Scientists at Rice University have unveiled a breakthrough technique that could fundamentally change how DNA is designed for medical and biotechnology applications, using artificial intelligence to solve one of synthetic biology’s most stubborn problems: scale.
For years, scientists have known how to program cells to perform specific tasks, from detecting disease to attacking cancer. The hard part has never been the idea. It has been finding the exact DNA sequence that makes a cell behave the way scientists want. The number of possible designs for even a single function can quickly become overwhelming.
“There are many possible designs for any given function, and finding the right one can be like looking for a needle in a haystack,” said Rice University scientist Caleb Bashor.
Now, researchers say they have a way to massively expand that search without slowing it down. The team has developed a method that combines machine learning with enormous libraries of DNA designs, allowing computers to predict which genetic circuits will work before they are ever physically tested.
The approach, called CLASSIC, short for combining long and short range sequencing to investigate genetic complexity, allows scientists to generate and analyze DNA designs at a scale that was previously out of reach.
“We created a new technique that makes hundreds of thousands to millions of DNA designs all at once more than ever before,” Bashor said.
Bashor, an assistant professor of bioengineering and biosciences at Rice and deputy director of the Rice Synthetic Biology Institute, explained that the goal is to map DNA sequences, also known as genetic circuits, directly to the behaviors they produce in living cells. To do this, the researchers built massive libraries of genetic circuits and inserted them into human embryonic kidney cells engineered to glow when specific genes were activated. Brighter cells signaled stronger genetic activity.
The real breakthrough came from combining two sequencing methods that are usually used separately. Long-read sequencing captures entire genetic circuits in one pass, while short-read sequencing offers high precision across smaller segments.
“Most people do one or the other but we found using both together unlocked our ability to build and test the libraries,” said co-first author Ronan O’Connell.
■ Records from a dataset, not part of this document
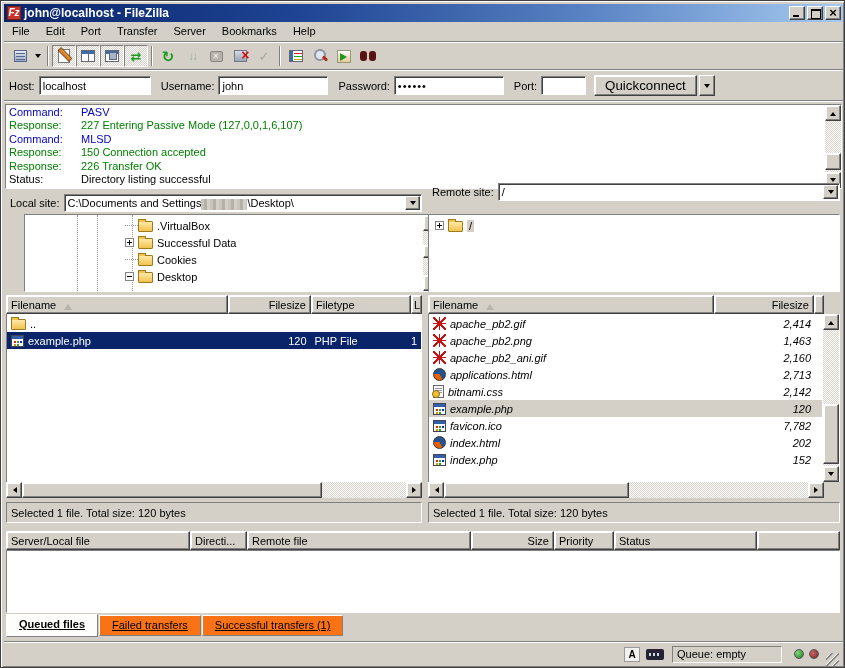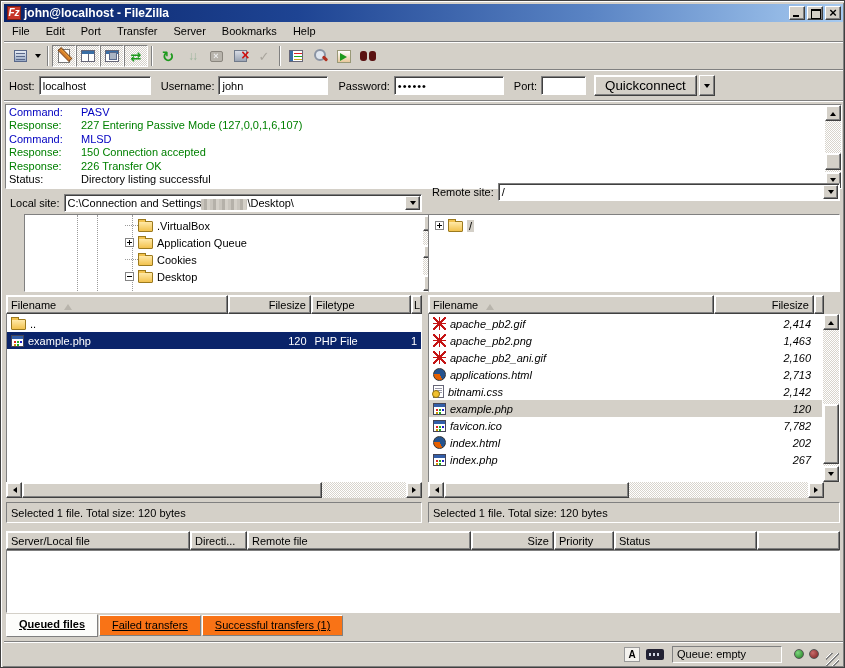--- a/index.html
+++ b/index.html
@@ -297,21 +297,21 @@
       <div class="sb-thumb" style="right:0; bottom:18px; width:16px; height:17px;"></div>
       <div class="sb-btn" style="bottom:0; right:0;">
           <span class="t-dn"></span>
         </div>
     </div>
   </div>
 
   <div class="site-row" style="left:5px; top:192px; width:416px;">
     <span class="site-label">Local site:</span>
     <div class="combo">
-      <span>C:\Connection and Settings</span>
+      <span>C:\Documents and Settings</span>
         <span class="blurred"></span>
         <span>\Desktop\</span>
       <div class="combo-drop">
           <span class="tri-dn-s"></span>
         </div>
     </div>
   </div>
 
   <div class="site-row" style="left:427px; top:181px; width:412px;">
     <span class="site-label">Remote site:</span>
@@ -328,21 +328,21 @@
     <div class="vline" style="left:72px;"></div>
     <div class="vline" style="left:107px;"></div>
     <div class="tree-row" style="left:100px; top:2px;">
       <span class="exp-space"></span>
         <span class="folder"></span>
         <span>.VirtualBox</span>
     </div>
     <div class="tree-row" style="left:100px; top:19px;">
       <span class="exp plus"></span>
         <span class="folder"></span>
-        <span>Application Queue</span>
+        <span>Successful Data</span>
     </div>
     <div class="tree-row" style="left:100px; top:36px;">
       <span class="exp-space"></span>
         <span class="folder"></span>
         <span>Cookies</span>
     </div>
     <div class="tree-row" style="left:100px; top:53px;">
       <span class="exp"></span>
         <span class="folder"></span>
         <span>Desktop</span>
@@ -466,21 +466,21 @@
           <span class="fi fi-ff"></span>
           <span>index.html</span>
         </span>
       <span class="fcell" style="width:100px; justify-content:flex-end;">202</span>
     </div>
     <div class="frow" style="top:137px; right:17px;">
       <span class="fcell" style="width:286px;">
           <span class="fi fi-php"></span>
           <span>index.php</span>
         </span>
-      <span class="fcell" style="width:100px; justify-content:flex-end;">267</span>
+      <span class="fcell" style="width:100px; justify-content:flex-end;">152</span>
     </div>
     <div class="sb-v" style="right:0; top:0; bottom:0;">
       <div class="sb-btn" style="top:0; right:0;">
           <span class="t-up"></span>
         </div>
       <div class="sb-thumb" style="right:0; top:90px; width:16px; height:60px;"></div>
       <div class="sb-btn" style="bottom:0; right:0;">
           <span class="t-dn"></span>
         </div>
     </div>

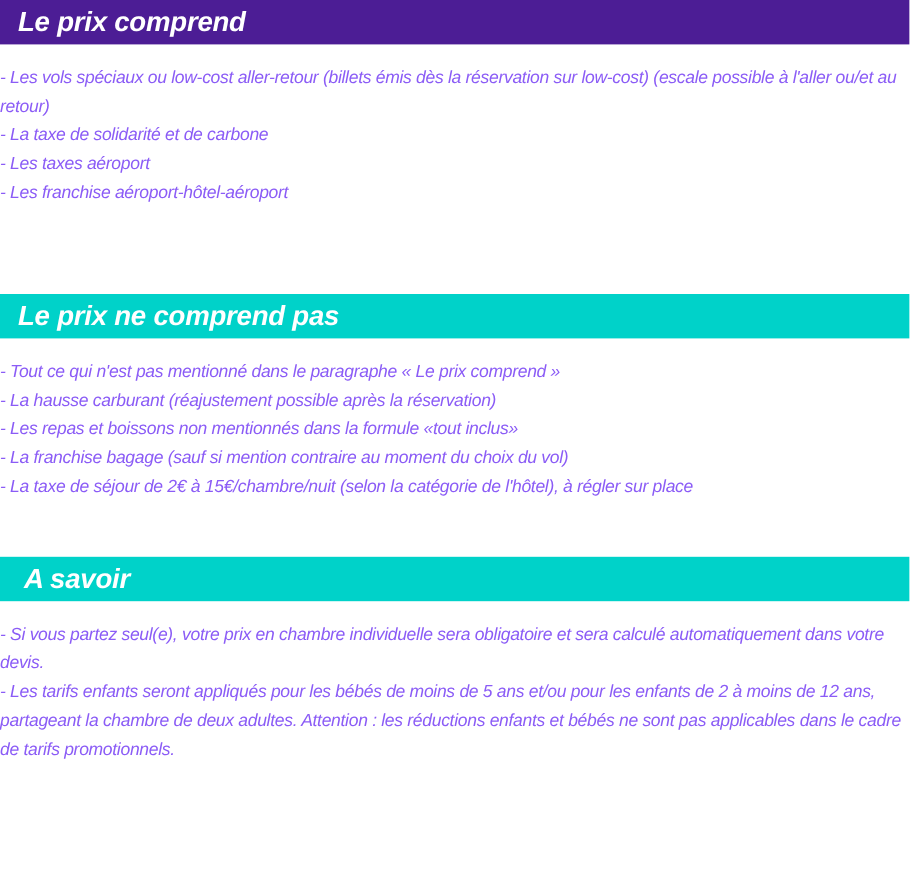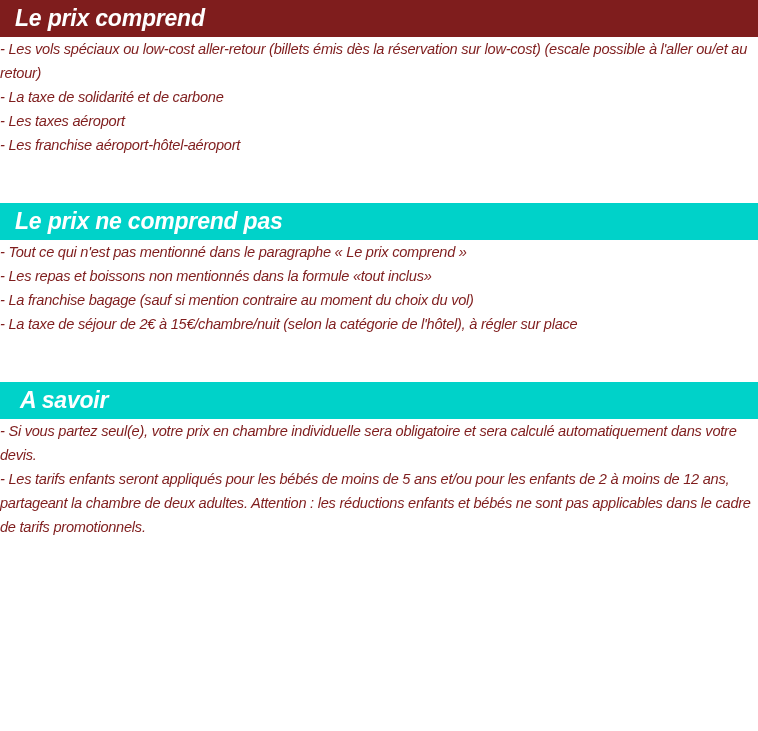--- a/index.html
+++ b/index.html
@@ -24,56 +24,58 @@
     .section-title {
       color: #ffffff;
       font-size: 23px;
       font-style: italic;
       font-weight: bold;
       margin: 0;
       line-height: 37px;
       letter-spacing: -0.2px;
     }
     .section-body {
-      color: #7f1d1d;
+      padding-top: 16px;
+      color: #8b5cf6;
       font-size: 14.6px;
       font-style: italic;
       line-height: 24px;
       letter-spacing: -0.25px;
     }
     .section-body .line {
       display: block;
       margin: 0;
     }
-    #sec-2 { margin-top: 46px; }
+    #sec-2 { margin-top: 72px; }
     #sec-3 { margin-top: 46px; }
   </style>
 </head>
 <body>
 
 <div>
 
   <section id="sec-1">
-    <div class="section-header" style="background: #7f1d1d;">
+    <div class="section-header" style="background: #4c1d95;">
       <h2 class="section-title">Le prix comprend</h2>
     </div>
     <div class="section-body">
       <p class="line">- Les vols spéciaux ou low-cost aller-retour (billets émis dès la réservation sur low-cost) (escale possible à l'aller ou/et au retour)</p>
       <p class="line">- La taxe de solidarité et de carbone</p>
       <p class="line">- Les taxes aéroport</p>
       <p class="line">- Les franchise aéroport-hôtel-aéroport</p>
     </div>
   </section>
 
   <section id="sec-2">
     <div class="section-header" style="background: rgb(0, 210, 201);">
       <h2 class="section-title">Le prix ne comprend pas</h2>
     </div>
     <div class="section-body">
       <p class="line">- Tout ce qui n'est pas mentionné dans le paragraphe « Le prix comprend »</p>
+      <p class="line">- La hausse carburant (réajustement possible après la réservation)</p>
       <p class="line">- Les repas et boissons non mentionnés dans la formule «tout inclus»</p>
       <p class="line">- La franchise bagage (sauf si mention contraire au moment du choix du vol)</p>
       <p class="line">- La taxe de séjour de 2€ à 15€/chambre/nuit (selon la catégorie de l'hôtel), à régler sur place</p>
     </div>
   </section>
 
   <section id="sec-3">
     <div class="section-header" style="background: rgb(0, 210, 201); padding-left: 20px;">
       <h2 class="section-title">A savoir</h2>
     </div>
Using short-read sequencing, the team identified unique DNA barcodes attached to each circuit, allowing them to connect individual sequences to how they performed inside cells. This produced massive datasets that were then fed into machine learning models.
With enough data, the AI was able to learn the underlying rules linking DNA structure to cellular behavior, and even predict how new, untested designs would perform.
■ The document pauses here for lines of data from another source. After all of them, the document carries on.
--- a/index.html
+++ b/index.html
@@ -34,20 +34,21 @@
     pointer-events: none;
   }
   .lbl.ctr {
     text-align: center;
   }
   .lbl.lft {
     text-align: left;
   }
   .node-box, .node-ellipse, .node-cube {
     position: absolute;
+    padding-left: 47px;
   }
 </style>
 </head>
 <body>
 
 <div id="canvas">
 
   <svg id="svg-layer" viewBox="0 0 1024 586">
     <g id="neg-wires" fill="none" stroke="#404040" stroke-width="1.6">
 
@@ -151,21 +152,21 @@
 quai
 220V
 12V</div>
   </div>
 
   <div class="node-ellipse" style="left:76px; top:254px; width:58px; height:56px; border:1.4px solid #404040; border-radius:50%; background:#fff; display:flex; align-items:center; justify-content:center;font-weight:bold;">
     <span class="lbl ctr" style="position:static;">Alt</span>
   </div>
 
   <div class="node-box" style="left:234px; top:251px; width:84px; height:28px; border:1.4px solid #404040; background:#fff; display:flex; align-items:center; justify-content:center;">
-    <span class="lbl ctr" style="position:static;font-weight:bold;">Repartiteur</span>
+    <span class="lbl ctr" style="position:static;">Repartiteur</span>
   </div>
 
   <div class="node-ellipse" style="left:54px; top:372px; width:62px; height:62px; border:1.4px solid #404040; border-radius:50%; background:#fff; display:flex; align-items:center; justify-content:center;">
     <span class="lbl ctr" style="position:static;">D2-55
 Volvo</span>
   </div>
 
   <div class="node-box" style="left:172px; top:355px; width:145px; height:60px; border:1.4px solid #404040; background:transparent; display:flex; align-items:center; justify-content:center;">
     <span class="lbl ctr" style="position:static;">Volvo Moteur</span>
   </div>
“We use the data to train a model that can understand this landscape and predict things we were not able to generate data on,” O’Connell said.
When the researchers tested the system’s predictions against manually engineered DNA sequences, the results were striking. All 40 predictions matched real-world outcomes perfectly.
According to the team, this level of accuracy was only possible because of the sheer volume of data generated.
“This was the first time AI ML could be used to analyze circuits and make accurate predictions for untested ones because up to this point nobody could build libraries as large as ours,” said co-first author Kshitij Rai.
Beyond speed and accuracy, the researchers also discovered something unexpected. Instead of one perfect DNA solution for a given task, many different genetic designs often worked equally well. That flexibility could help engineers build biological systems that are more robust and resilient.
The team believes the combination of high-throughput DNA design and AI modeling could dramatically accelerate the development of cell-based therapies, where engineered cells act as living medicines, as well as other synthetic biology applications. The research was published in the journal Nature, marking a significant step toward a future where designing DNA becomes faster, smarter, and far more predictable.
The research was published in the journal Nature.